Manichaean mythology not only draws on Genesis, but also borrows from extrabiblical Jewish texts, including a Second Temple era account known as the Book of Giants. The Book of Giants includes an expanded version of Genesis 6:1–4, in which the sons of God mate with the daughters of man. The Book of Giants is known from only two literary collections: the Dead Sea Scrolls and the Manichaean scriptures, where it was considered canonical.
How did Mani and his followers know about this ancient Jewish book? Is there a connection between Mani and the Essenes, the Jewish sect often credited with producing and preserving the Qumran library?
Bishop Epiphanius of Salamis, a fourth-century C.E. expert on Christian heresies, suggests an intriguing link.
According to Epiphanius, who was intimately familiar with the late antique Palestinian landscape, the Dead Sea area was home to a Jewish sect of “Ossaeans,” a designation that is strikingly reminiscent of “Essenes.” Epiphanius reports: “During the reign of the Emperor Trajan [98–117 C.E.],” these “Ossaeans” were joined “by one called Elksai, who was a false prophet.” According to Epiphanius, the Ossaean sect is now called “Sampsaean,” but elsewhere he states that the “Sampsaeans are now called Elkesaites.”

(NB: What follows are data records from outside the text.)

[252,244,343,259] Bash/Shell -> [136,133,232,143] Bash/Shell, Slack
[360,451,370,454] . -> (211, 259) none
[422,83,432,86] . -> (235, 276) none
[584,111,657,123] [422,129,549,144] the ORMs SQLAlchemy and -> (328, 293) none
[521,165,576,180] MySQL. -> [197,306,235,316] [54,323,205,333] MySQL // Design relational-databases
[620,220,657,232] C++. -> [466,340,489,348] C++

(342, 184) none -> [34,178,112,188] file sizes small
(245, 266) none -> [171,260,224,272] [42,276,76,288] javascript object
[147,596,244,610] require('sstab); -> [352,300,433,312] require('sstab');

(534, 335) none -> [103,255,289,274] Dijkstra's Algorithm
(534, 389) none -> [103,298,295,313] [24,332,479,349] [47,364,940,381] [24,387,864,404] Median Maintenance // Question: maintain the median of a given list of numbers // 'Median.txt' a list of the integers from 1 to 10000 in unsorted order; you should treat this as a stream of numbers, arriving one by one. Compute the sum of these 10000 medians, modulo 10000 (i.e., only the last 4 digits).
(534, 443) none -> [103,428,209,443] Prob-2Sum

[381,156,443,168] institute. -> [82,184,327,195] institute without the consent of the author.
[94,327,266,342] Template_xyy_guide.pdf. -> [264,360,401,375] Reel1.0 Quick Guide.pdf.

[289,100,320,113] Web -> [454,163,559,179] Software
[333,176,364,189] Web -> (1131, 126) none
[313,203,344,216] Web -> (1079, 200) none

As noted in the accompanying article, Mani spent his formative years—from age 4 to 24—living among the Elkesaite sect that his pious father had joined. In Mani’s day the Elkesaites were settled along the Euphrates River. But the first-century C.E. founder of the sect, a prophet named Elkesai, was active in the Transjordan and Dead Sea area.
Scholars have long observed similarities between the communal structure and ritual observances of the Elkesaites and the Essenes. Could the two groups be not just similar, but one and the same? Were the Elkesaites simply eastern Essenes? In short, did Mani read the Book of Giants in an Essene-Elkesaite library in Babylonia?
For further details, see John C. Reeves, “Manichaeans,” in The Encyclopedia of the Dead Sea Scrolls, 2 vols., ed. Lawrence H. Schiffman and James C. VanderKam (Oxford: Oxford Univ. Press, 2000), vol. 1, pp. 505–507.